CPSC negotiated with Amazon for months over a “voluntary” recall and public warning, but the agency lacked the legal authority to order Amazon (or any other seller) to act short of a formal trial and court order.
Another strangling provision, added in 1981, mandates CPSC’s reliance on weak, voluntary safety standards, largely written by the manufacturers of the suspect products before writing tougher government rules.
The sad state of consumer safety is clear in the case of the Fisher-Price Rock ’n Play inclined infant sleeper. Despite a documented risk of suffocation to infants who slept in it, the Rock ‘n Play stayed on the market for ten years, from 2009 to 2019, without a company recall and without the Commission having the power to warn parents of the danger. At least 50 infants died before the company was forced, by an accidental leak of the data by Consumer Reports magazine, to recall the Rock’ n Play in 2019.

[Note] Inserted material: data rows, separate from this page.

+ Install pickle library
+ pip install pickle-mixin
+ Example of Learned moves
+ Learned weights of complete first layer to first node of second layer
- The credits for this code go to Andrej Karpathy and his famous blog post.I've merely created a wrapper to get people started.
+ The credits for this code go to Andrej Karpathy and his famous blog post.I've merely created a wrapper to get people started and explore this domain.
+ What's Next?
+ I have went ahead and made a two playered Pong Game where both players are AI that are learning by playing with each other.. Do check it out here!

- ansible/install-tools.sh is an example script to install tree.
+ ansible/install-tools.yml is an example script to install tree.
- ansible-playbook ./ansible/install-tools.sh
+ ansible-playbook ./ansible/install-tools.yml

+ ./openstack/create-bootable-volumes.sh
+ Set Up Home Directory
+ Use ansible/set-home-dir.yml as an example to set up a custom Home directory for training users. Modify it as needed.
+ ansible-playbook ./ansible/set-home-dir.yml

In June, this year the House Committee on Oversight and Reform issued a report warning that the Commission does not have adequate regulatory or enforcement powers to protect the public.
Consumer product manufacturers the House committee concluded, “are largely left to police themselves by a flawed federal safety law.” Fisher-Price was thus permitted by the law to conduct its own research into the safety of its own product and at the same time block attempts by the Commission to issue a public warning of the danger.

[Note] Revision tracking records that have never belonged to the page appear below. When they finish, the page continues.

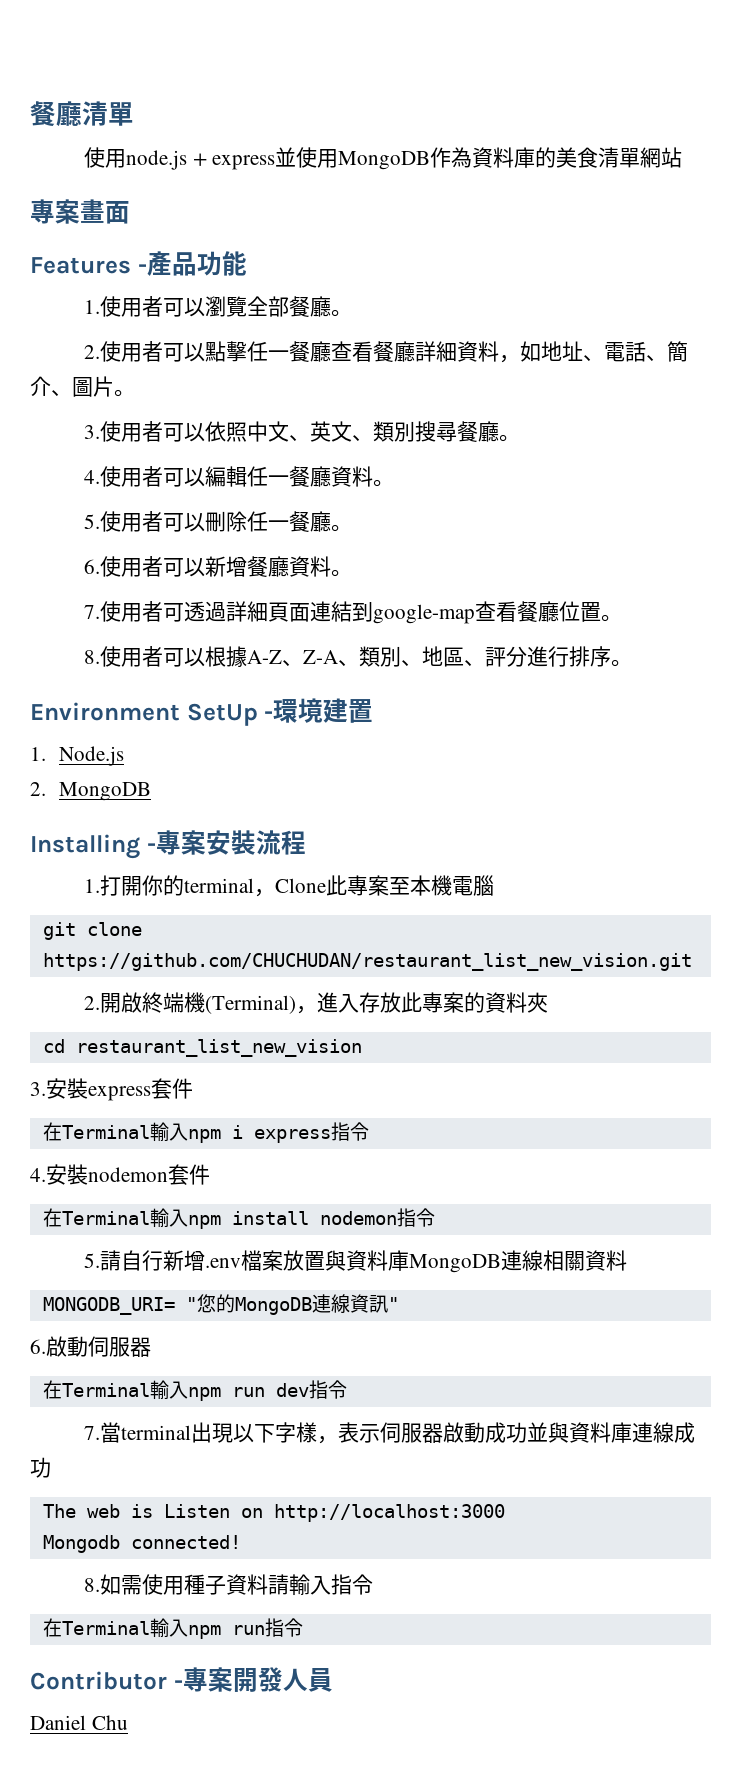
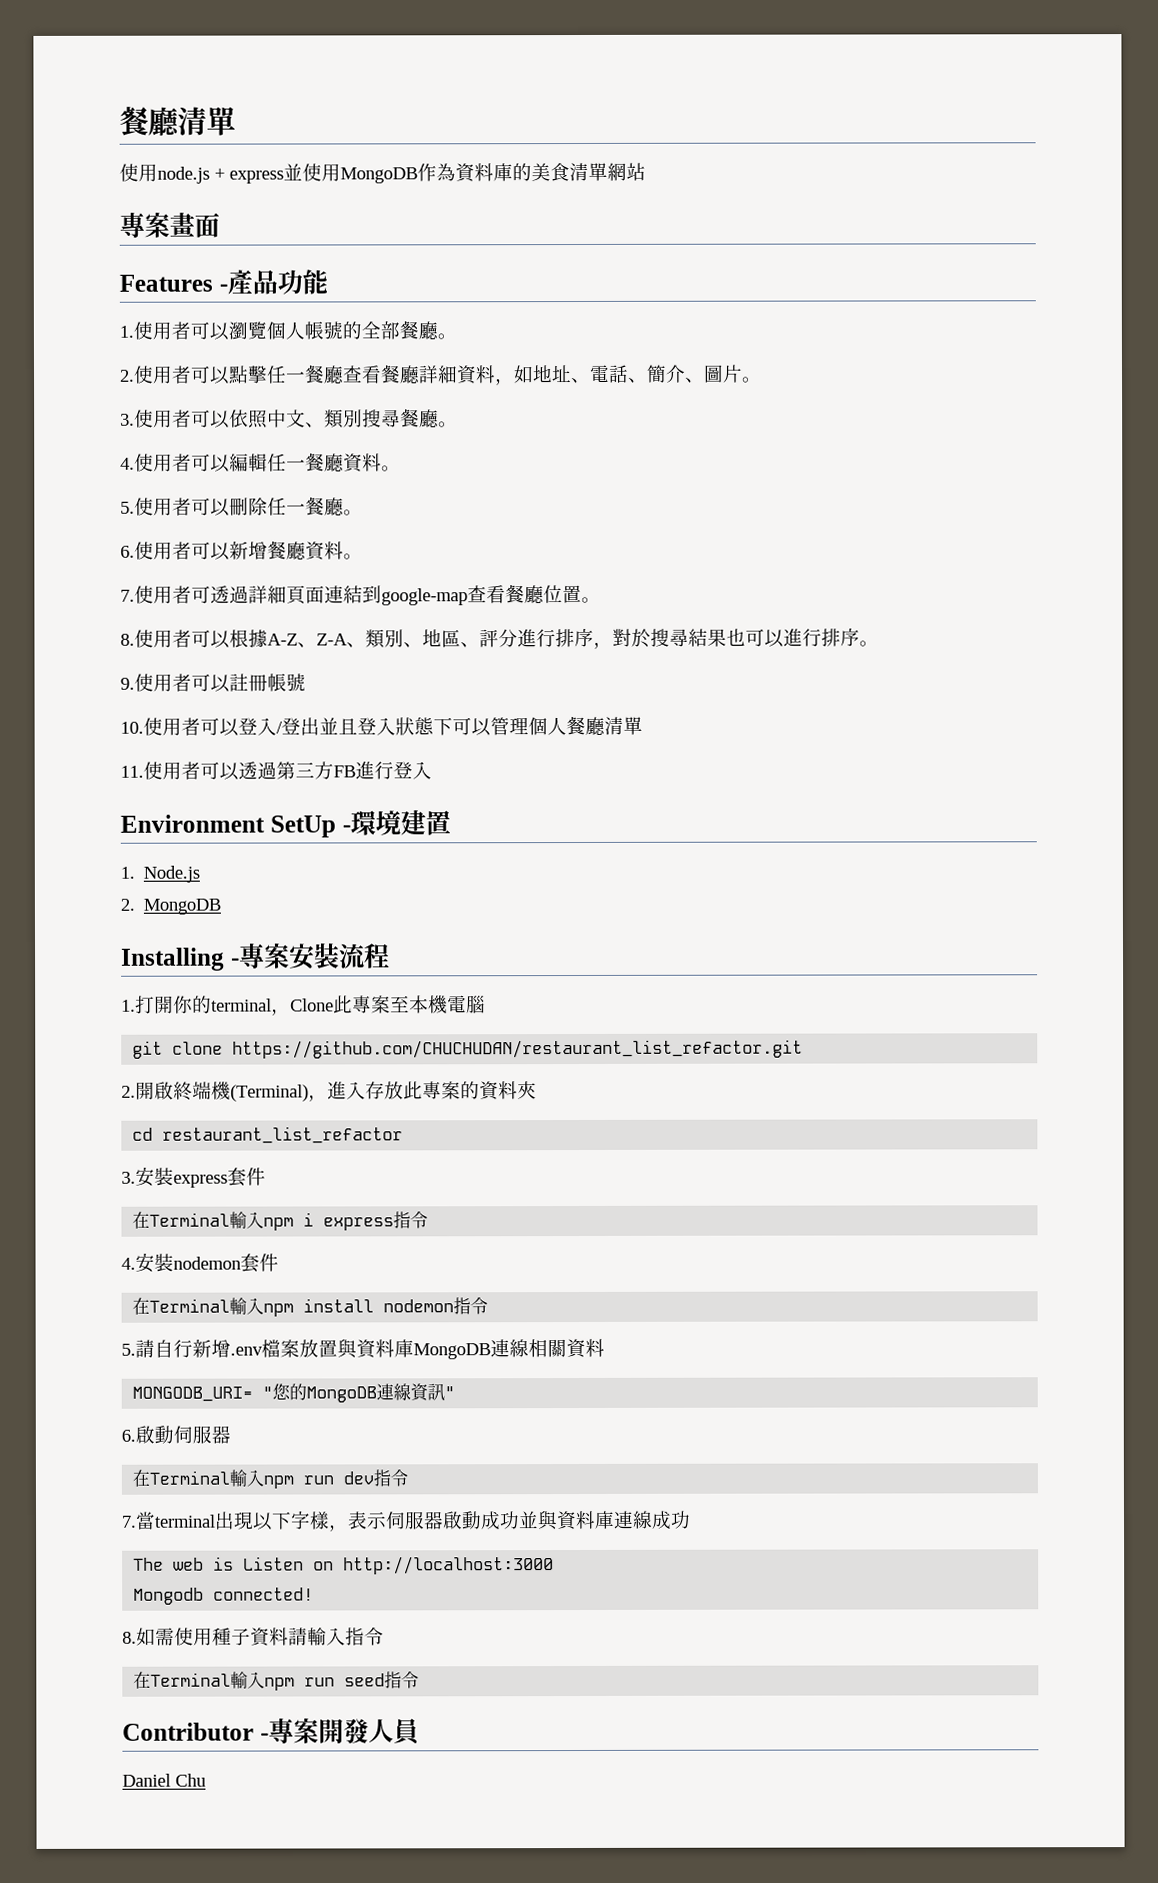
- 1.使用者可以瀏覽全部餐廳。
+ 1.使用者可以瀏覽個人帳號的全部餐廳。
- 3.使用者可以依照中文、英文、類別搜尋餐廳。
+ 3.使用者可以依照中文、類別搜尋餐廳。
- 8.使用者可以根據A-Z、Z-A、類別、地區、評分進行排序。
+ 8.使用者可以根據A-Z、Z-A、類別、地區、評分進行排序，對於搜尋結果也可以進行排序。
+ 9.使用者可以註冊帳號
+ 10.使用者可以登入/登出並且登入狀態下可以管理個人餐廳清單
+ 11.使用者可以透過第三方FB進行登入
- git clone https://github.com/CHUCHUDAN/restaurant_list_new_vision.git
+ git clone https://github.com/CHUCHUDAN/restaurant_list_refactor.git
- cd restaurant_list_new_vision
+ cd restaurant_list_refactor
- 在Terminal輸入npm run指令
+ 在Terminal輸入npm run seed指令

How could this shocking lapse happen?
The Commission decisions are made by a majority of commissioners. Other federal safety agencies, such as the National Highway Safety Traffic Administration and the Environmental Protection Agency are directed by single administrators, a much less cumbersome structure. In order to act, the Commission must prove in a long, formal administrative trial or before a federal court that it should be allowed to issue a public warning.
Most other federal agencies are not saddled by a legal “gag rule.” The original law enacted by Congress in 1972 did not contain such burdensome procedures before a public warning or recall could be issued. But in 1980, Republicans won the Senate, made major gains in the House and elected Ronald Reagan President based in large part on his pledge to “deregulate” American industry. The new Congress inserted the formal hearing “gag rule” in section 6(b) of the Act and also added the dominant role of voluntary industry standards. Both hurdles still exist today.
What else is wrong with today’s CPSC? It’s funding has drastically shrunk. In 1972, the Commission started with a budget of $34.7 million and 786 staff members (including safety engineers and investigators). Adjusting for inflation that first budget was equivalent to roughly $223 million in today’s dollars. But by 2019, the Commission’s real funding had shrunk by almost half to $127 million. That is to police the safe sale of at least 15,000 constantly changing consumer products.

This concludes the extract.